The DNA double helix’s sequence is programmed with the genetic information of every cell. When a double DNA strand breaks, it poses a threat to the cells and, if the break is not correctly repaired, it can lead to cancer. Double strand breaks can be caused by exposure to radiation. When a cell is damaged in this way, it has to decide whether the break can be fixed, or whether it should be removed before it causes cancer. If the decision is made for removal, the cell is killed off by a cellular suicide program called “apoptosis”.
Björn Schumacher, one of the senior authors of a recent research paper, explains that two different mechanisms start within seconds after cell damage has occurred. On the one side, the cell starts preparing for apoptosis, but at the same time, it starts repairing itself. The research team have managed to identify a mechanism that assimilates signals from both the cell death mechanism and the ongoing repair process. The process is controlled by a protein called UFD-2. It forms large complexes at the damage site and decides whether it’s time to die, or to proceed with the repair. While this decision-making is taking place, UFD-2 is a connection point that both gives and receives signals.
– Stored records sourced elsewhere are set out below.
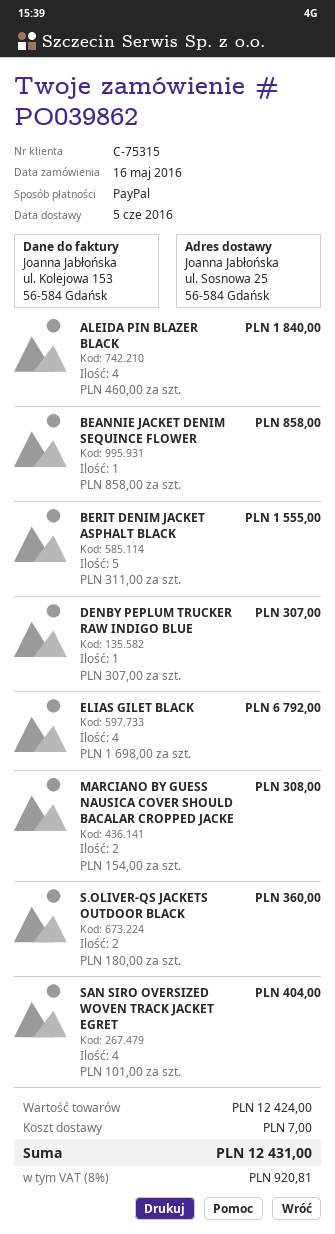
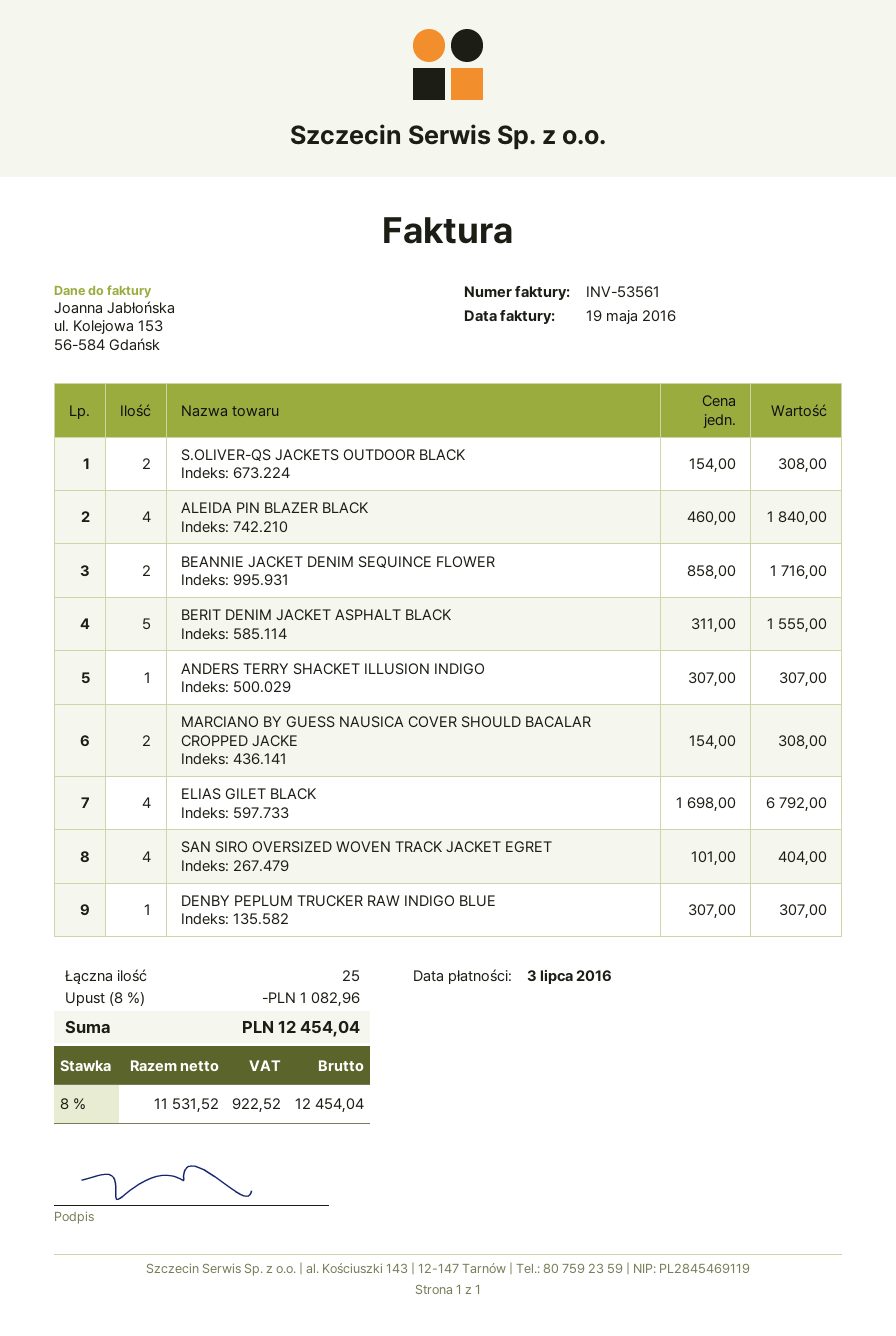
BEANNIE JACKET DENIM SEQUINCE FLOWER: 1 x 858.00 = 858.00 -> 2 x 858.00 = 1716.00
S.OLIVER-QS JACKETS OUTDOOR BLACK: 2 x 180.00 = 360.00 -> 2 x 154.00 = 308.00
ANDERS TERRY SHACKET ILLUSION INDIGO: none -> 1 x 307.00 = 307.00
discount: none -> 8% = 1082.96
shipping: 7.00 -> none
tax: 8% = 920.81 -> 8% = 922.52
total: 12431.00 -> 12454.04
The nematode Caenorhabditis elegans was used for the experiments performed. Leena Ackermann, lead author of the study, notes that different strains of C. elegans, including genetically modified and wild ones, were used for the study. They were examined after double strand breaks had been induced by exposure to ionizing radiation.
Schumacher believes that the results of the study are important so that scientists can fully understand how and why a cell decides to die or repair. One important finding of the study is that cells that do not have UFD-2 do not undergo apoptosis. Such a condition could lead to a higher risk of a broken cell becoming a cancer cell in humans.
The results of the study could be very relevant to better understanding how DNA damage leads to cancer, as all the proteins that take part in this process are present in humans. The aging process is also driven by DNA damage. Excessive apoptosis can lead to aging and tissue degeneration, although it could also protect us from cancer. UFD-2 was originally identified as a key regulator of protein deprivation by the senior author, Thorsten Hoppe. In this study, UFD-2 forms the controlling centers that synchronize cell death and DNA repair. Hoppe is hopeful that the study results will lead to advances in tumor therapy. He notes that the knowledge gained from this study should provide new pharmaceutical perspectives for fighting cancer. The well-balanced process of protein degradation and apoptosis might be manipulated in future to improve the efficiency of tumor cell clearance.
Study has been published in the Nature Structural & Molecular Biology.